▸ **What is required**
What is needed is every line of the material that contains "none".

▸ **Data records**
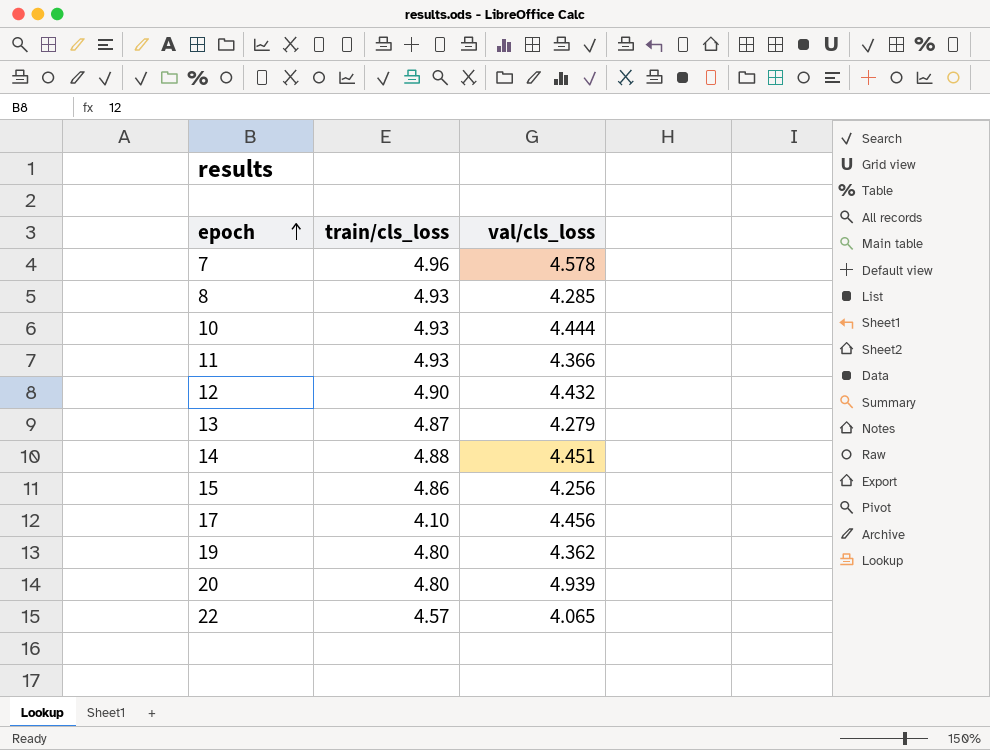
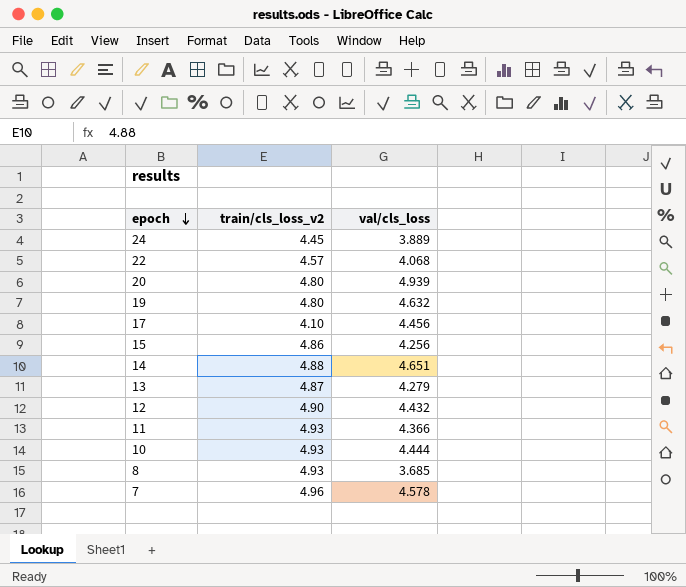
row order: epoch ascending -> epoch descending
column name: train/cls_loss -> train/cls_loss_v2
row 24: none -> 4.45 | 3.889
22 | val/cls_loss: 4.065 -> 4.068
19 | val/cls_loss: 4.362 -> 4.632
14 | val/cls_loss: 4.451 -> 4.651
8 | val/cls_loss: 4.285 -> 3.685

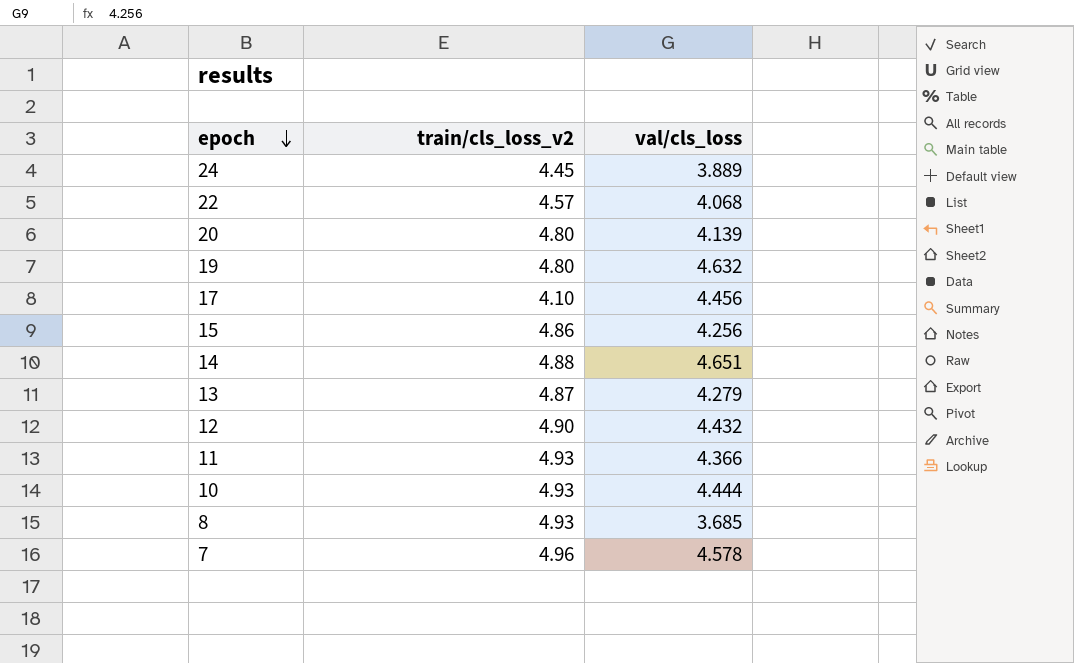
20 | val/cls_loss: 4.939 -> 4.139

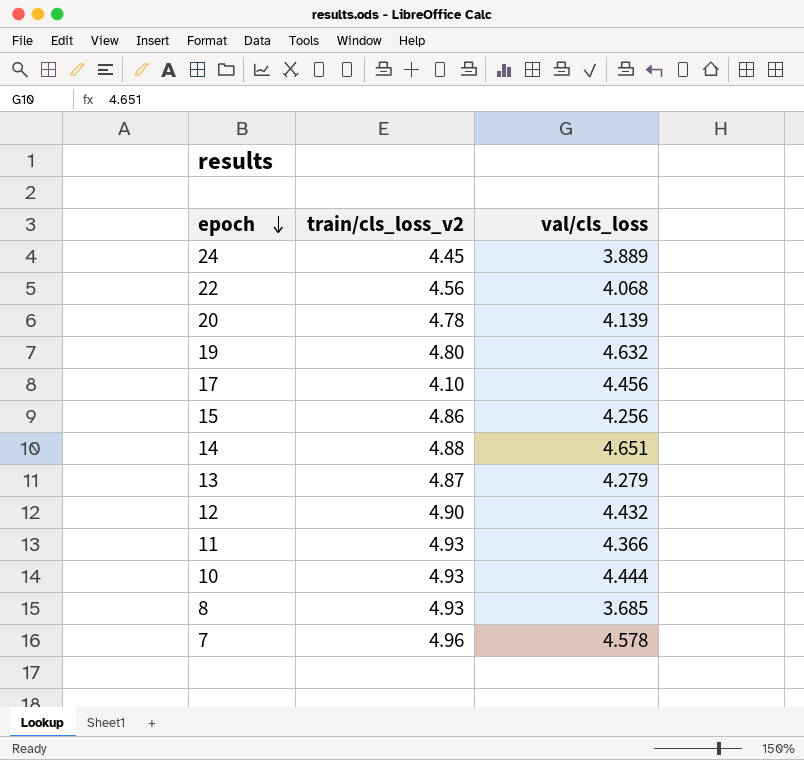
22 | train/cls_loss_v2: 4.57 -> 4.56
20 | train/cls_loss_v2: 4.80 -> 4.78

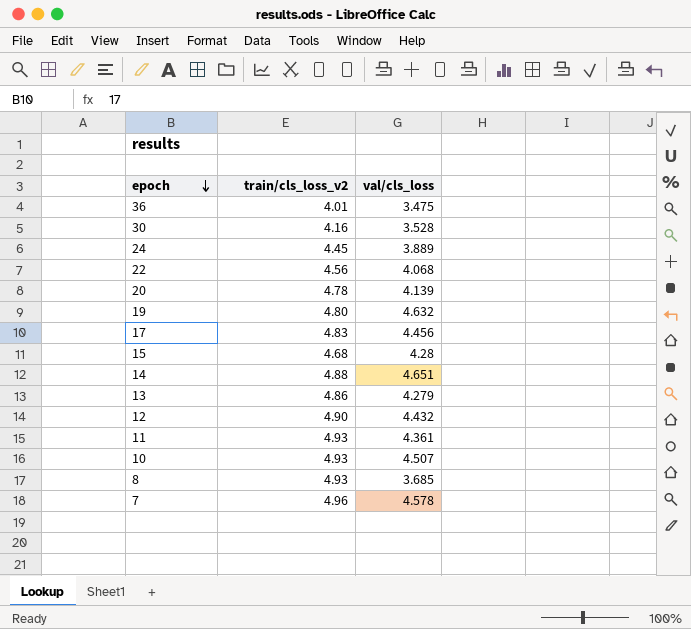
row 36: none -> 4.01 | 3.475
row 30: none -> 4.16 | 3.528
17 | train/cls_loss_v2: 4.10 -> 4.83
15 | train/cls_loss_v2: 4.86 -> 4.68
15 | val/cls_loss: 4.256 -> 4.28
13 | train/cls_loss_v2: 4.87 -> 4.86
11 | val/cls_loss: 4.366 -> 4.361
10 | val/cls_loss: 4.444 -> 4.507

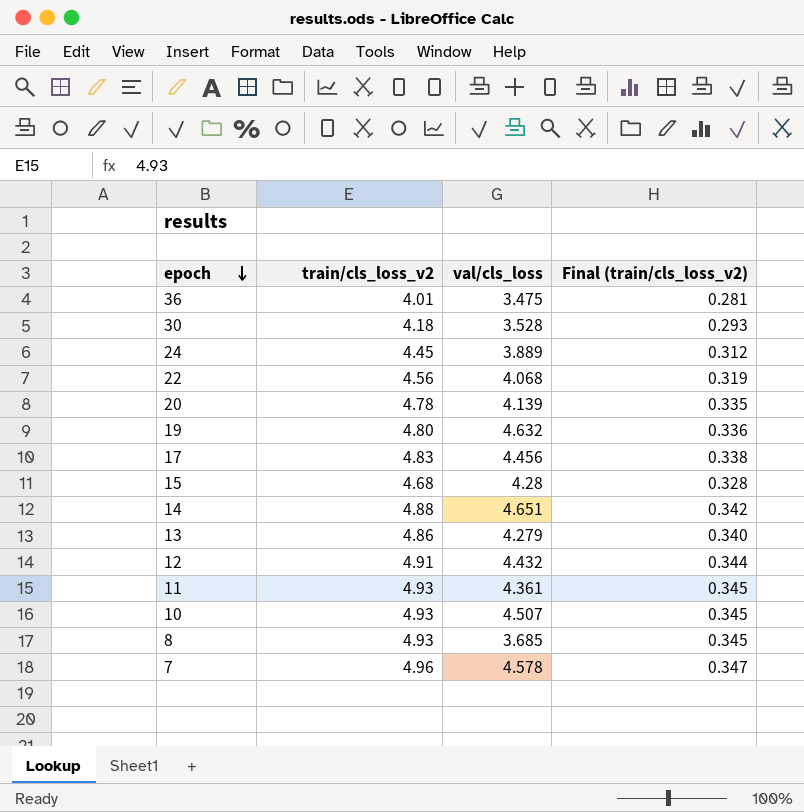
column Final (train/cls_loss_v2) | formula: none -> [train/cls_loss_v2] * 0.07
30 | train/cls_loss_v2: 4.16 -> 4.18
12 | train/cls_loss_v2: 4.90 -> 4.91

▸ **Exercise output**
row 24: none -> 4.45 | 3.889
row 36: none -> 4.01 | 3.475
row 30: none -> 4.16 | 3.528
column Final (train/cls_loss_v2) | formula: none -> [train/cls_loss_v2] * 0.07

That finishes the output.